La mamma a Napoli è uno stato mentale

La mamma partenopea è una e centomila per tutte le cose che fa quotidianamente

In tutta Italia si dice che la mamma è sempre la mamma, a NapoliA mamma e a mamma“. Le mamme napoletane non lo sono solo con i figli ma anche con le amiche, con le vicine di casa, con i figli delle altre.

La mamma napoletana è una mamma giovane, già a venti anni, a quaranta diventa nonna. Si stacca presto dai giochi, il bambolotto che prima aveva tra le mani per giocarci ora lo ha tra le braccia, dal vivo, in carne e ossa. Cresciuto dalle nonne, le zie e le vicine di pianerottolo. La mamma napoletana è una mamma con la tuta e le scarpe da ginnastica, tra mille impegni lavorativi, tra le faccende di casa affaccendata.

La mamma, a Napoli, è una figura mitologica

Ed è così che “piccole ma crescono al quadrato“. La mamma è quella figura mitologica che anche se vivi a Londra da dieci anni e sei uno stimato professionista ti telefona durante una riunione di lavoro e ti domanda se hai mangiato, se hai messo la maglietta della salute e se hai bisogno che ti invii un pacco con le delizie partenopee.

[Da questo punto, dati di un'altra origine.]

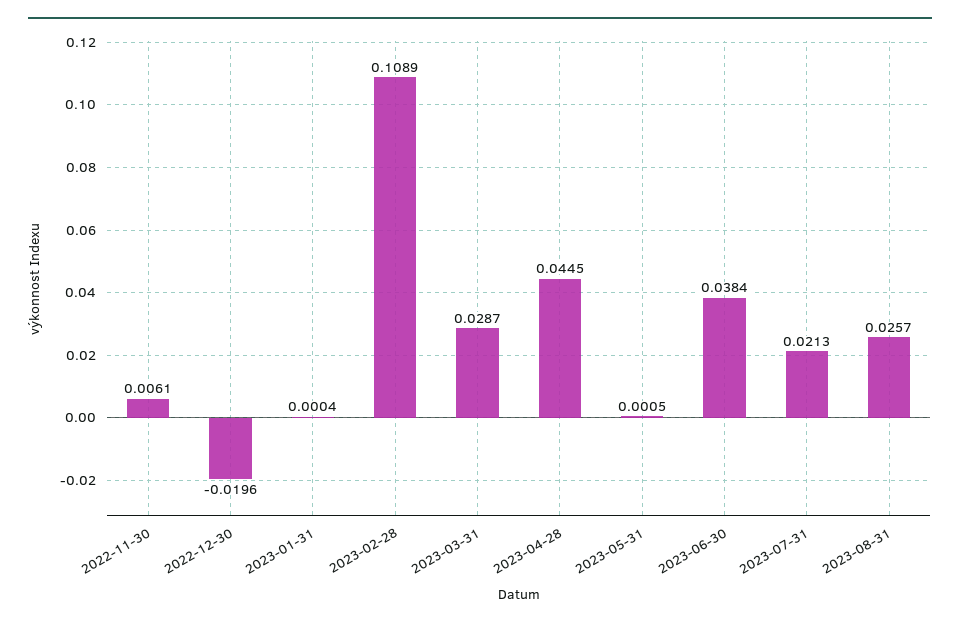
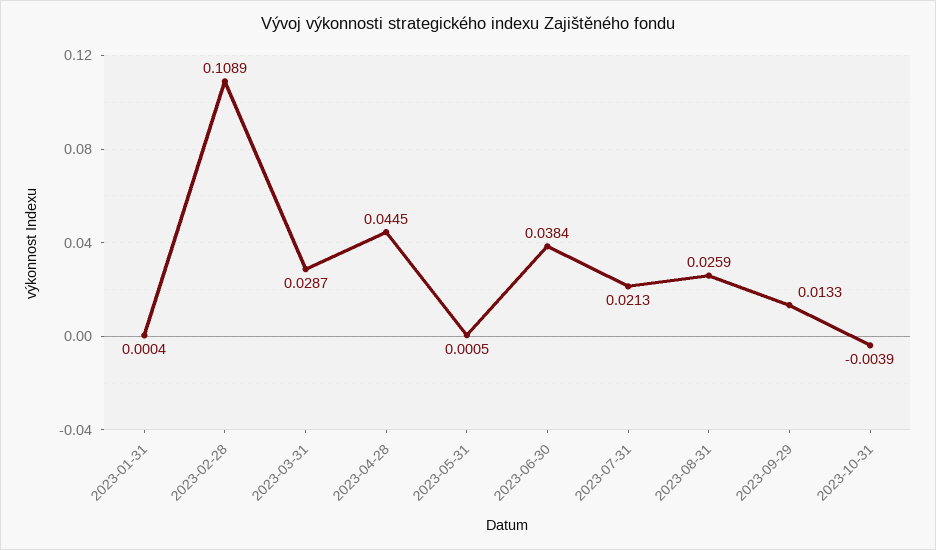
2022-11-30: 0.0061 -> none
2022-12-30: -0.0196 -> none
2023-08-31: 0.0257 -> 0.0259
2023-09-29: none -> 0.0133
2023-10-31: none -> -0.0039

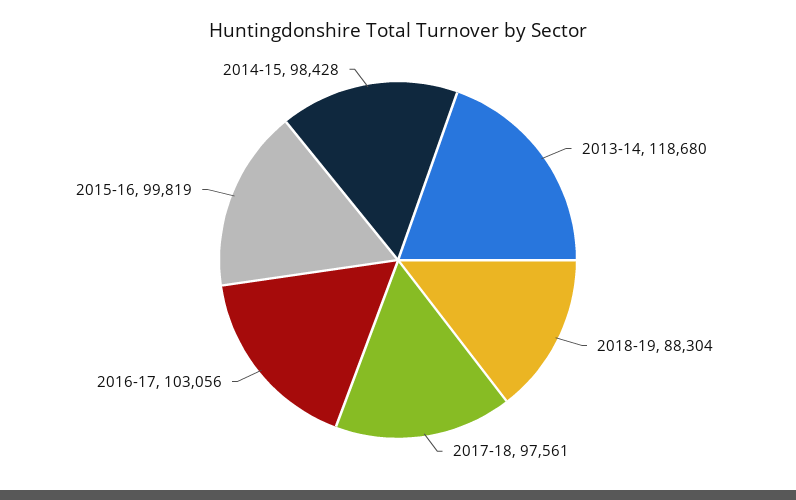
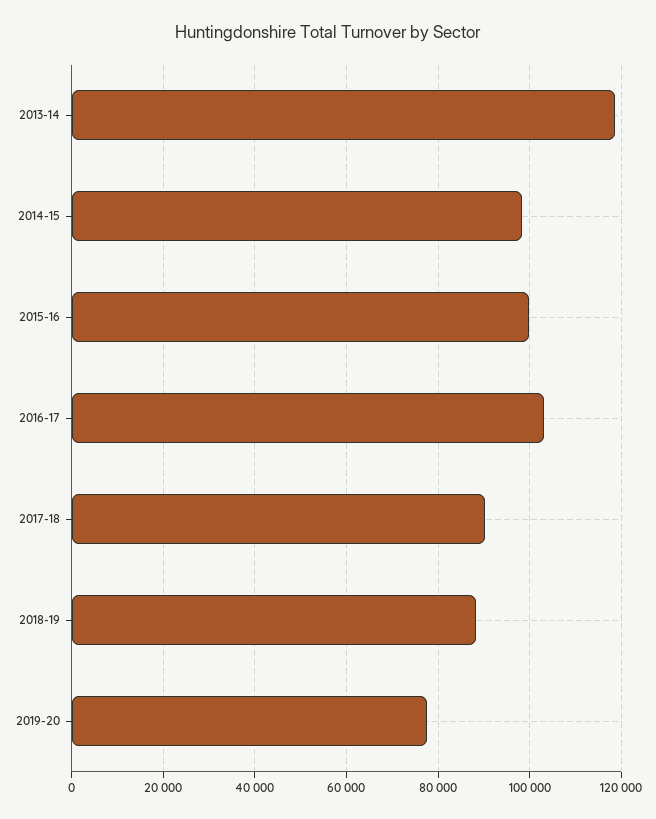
2017-18: 97561 -> 90000
2019-20: none -> 78000

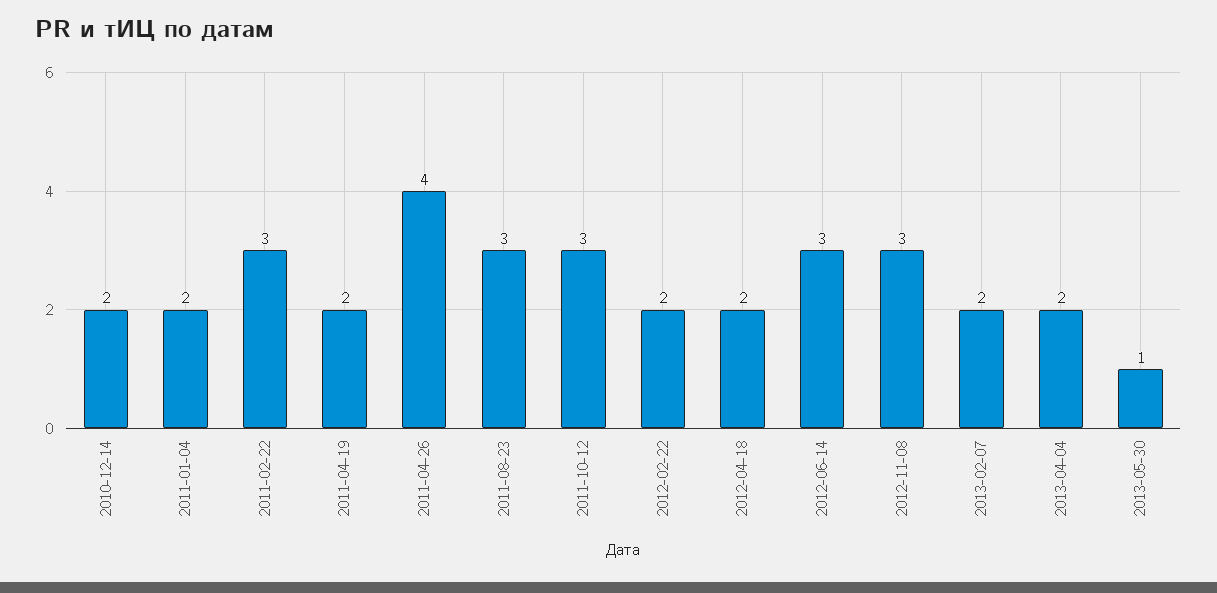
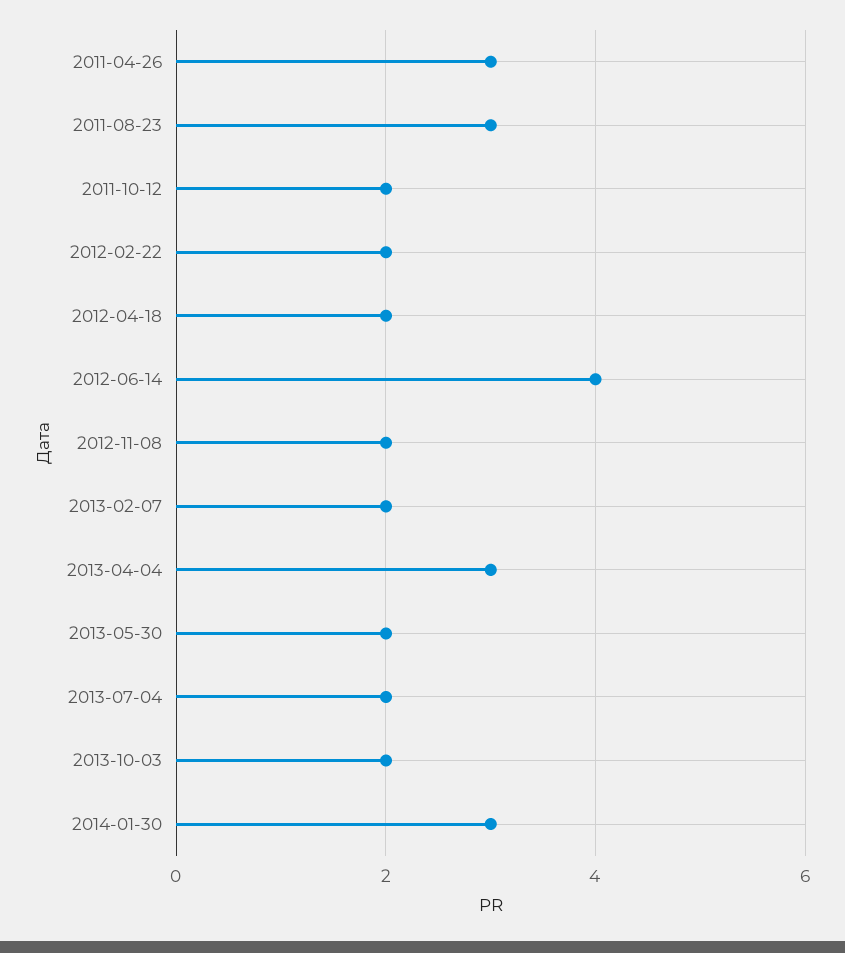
2010-12-14: 2 -> none
2011-01-04: 2 -> none
2011-02-22: 3 -> none
2011-04-19: 2 -> none
2011-04-26: 4 -> 3
2011-10-12: 3 -> 2
2012-06-14: 3 -> 4
2012-11-08: 3 -> 2
2013-04-04: 2 -> 3
2013-05-30: 1 -> 2
2013-07-04: none -> 2
2013-10-03: none -> 2
2014-01-30: none -> 3

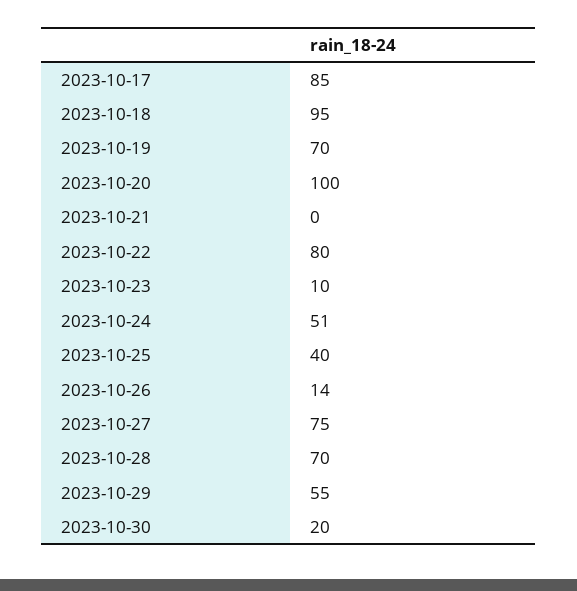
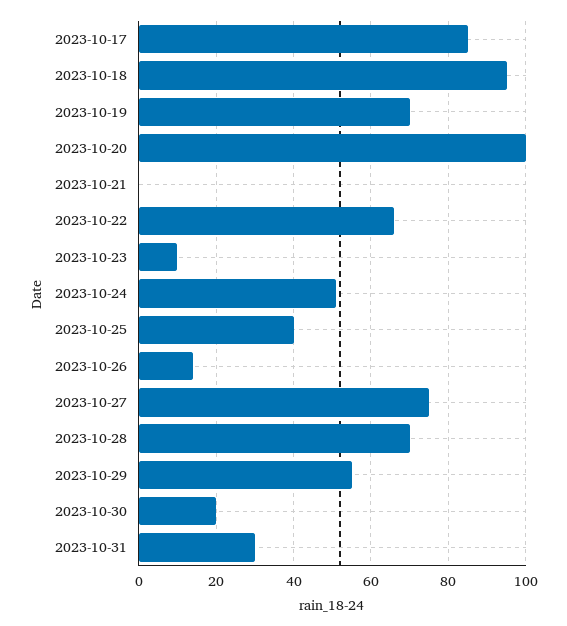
2023-10-22: 80 -> 65
2023-10-31: none -> 30

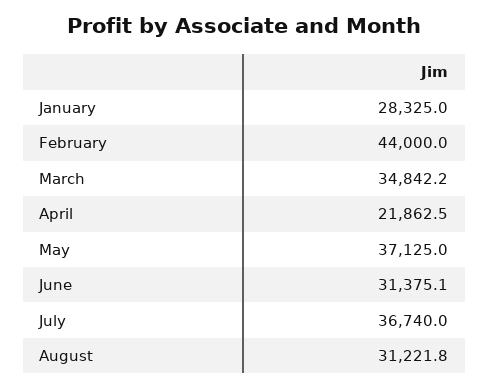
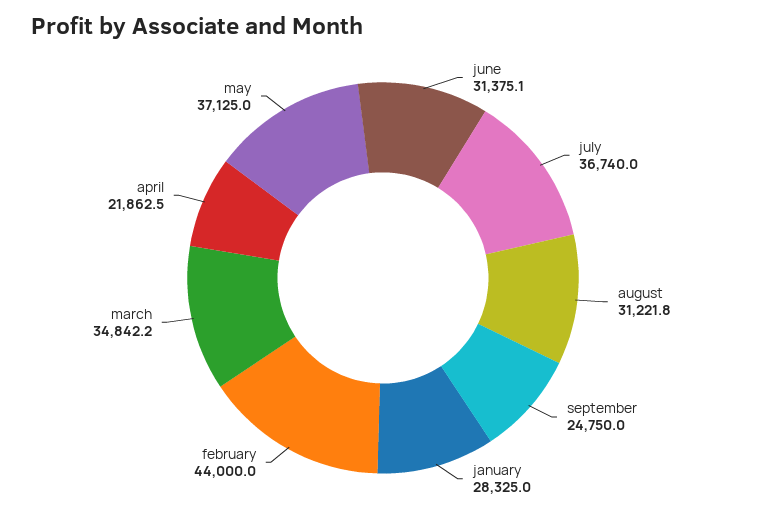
september: none -> 24750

Per la mamma sei sempre piccolo, sempre in corsa verso qualche guaio che avrà la volontà di andare a risolvere al posto tuo. La mamma napoletana è quella che ti sgrida anche in pubblico, davanti a tutti per farti capire che la sua ramanzina deve essere plateale e incisiva.

Le mamme napoletane crescono insieme ai figli, sono quelle che stanno a casa e aspettano che il marito le faccia “campare” ma sono anche quelle che si alzano presto al mattino per fare da padre e da madre, di un’indipendenza disarmante. La mamma è anche quella in carriera che tra mille difficoltà ti fa crescere con tutte le attenzioni possibili.

Quella che prima di andare al lavoro ti riscalda il cornetto nel fornetto anche se sa che quando lo mangerai sarà duro come un tozzo di pane raffermo. Ma per lei conta il pensiero e il gesto. La mamma napoletana è “guai a chi tocca mio figlio” sempre sulla difensiva eccetto per le maestre, quelle vanno sempre rispettate e ascoltate perché altrimenti si scatena l’inferno delle punizioni.

La mamma napoletana è speciale, è quella che prepara il ragù la domenica e ti carica di pranzi pronti tutta la settimana. Quelli da portare a casa dentro le confezioni bene sigillate ma da dove emana un profumo non indifferente.

È importante che ogni consiglio che una mamma da deve essere eseguito alla lettera altrimenti scatta la frase “Hai visto te l’avevo detto, se stavi a sentire a me“, si perché la mamma è quella che non solo dispensa consigli ma l’impone pure.

Cosa dire di tutte quelle mamme ragazzine? Un plauso a loro che con tenacia e forza di volontà hanno scelto di dedicarsi alla famiglia, complimenti anche alle mamme che anche in tarda età decidono di dare alla luce la cosa più bella che un essere umano possa generare, la continuazione della vita.

Gli uomini “mammoni”

E poi ci sono gli uomini mammoni, quelli che “Chiedo a mammà“, fortunate le nuore che vanno d’accordo con le mamme dei propri amori, in fondo sono anche loro un po’ mamme di questi Peter Pan ancora legati al cordone ombelicale. Quello non l’ho staccheranno mai, anche quando diventeranno nonni.

Evviva la mamma, in tutte le sue forme ed espressioni affinché il concetto d’amore possa essere espresso non solo tra mamma e figlio ma anche tra la “Donna” e il resto del mondo, perché essere madre non è generare una persona ma uno stato mentale.